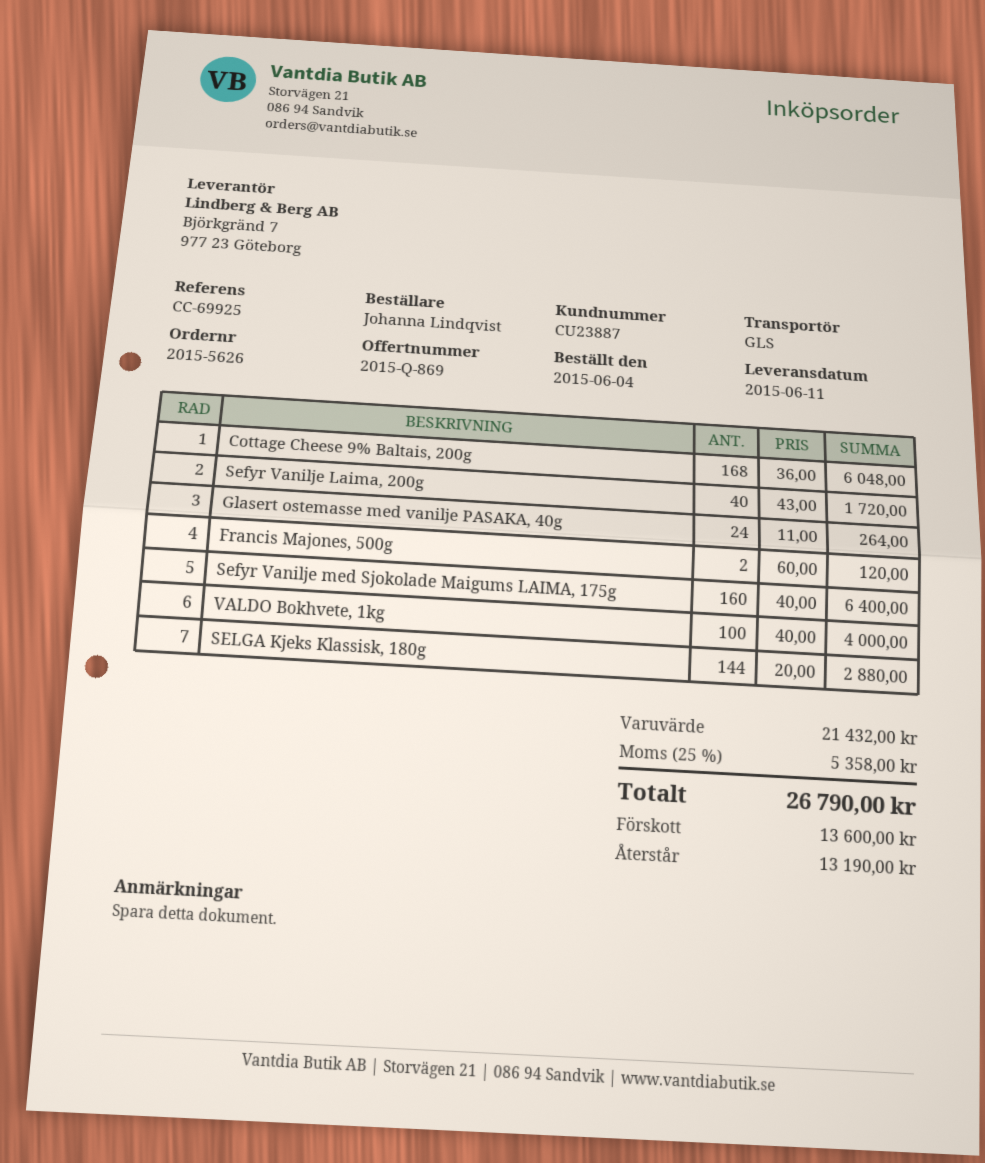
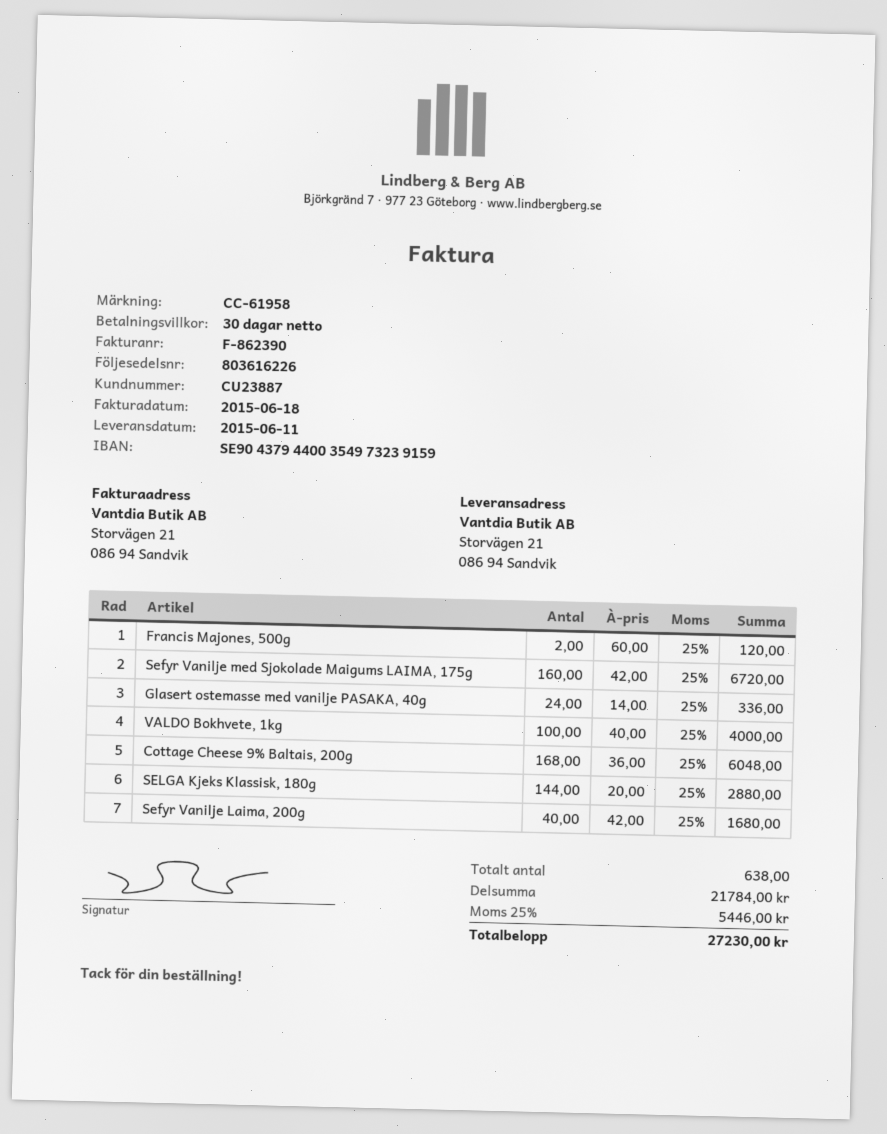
reference: CC-69925 -> CC-61958
Sefyr Vanilje Laima, 200g: 40 x 43.00 = 1720.00 -> 40 x 42.00 = 1680.00
Glasert ostemasse med vanilje PASAKA, 40g: 24 x 11.00 = 264.00 -> 24 x 14.00 = 336.00
Sefyr Vanilje med Sjokolade Maigums LAIMA, 175g: 160 x 40.00 = 6400.00 -> 160 x 42.00 = 6720.00
subtotal: 21432.00 -> 21784.00
tax: 25% = 5358.00 -> 25% = 5446.00
total: 26790.00 -> 27230.00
■ ■ ■
- _WHAT YOU SHOULD DO_
What belongs in the answer is each line from the listing above that contains "Sefyr".

- _REPLY_
Sefyr Vanilje Laima, 200g: 40 x 43.00 = 1720.00 -> 40 x 42.00 = 1680.00
Sefyr Vanilje med Sjokolade Maigums LAIMA, 175g: 160 x 40.00 = 6400.00 -> 160 x 42.00 = 6720.00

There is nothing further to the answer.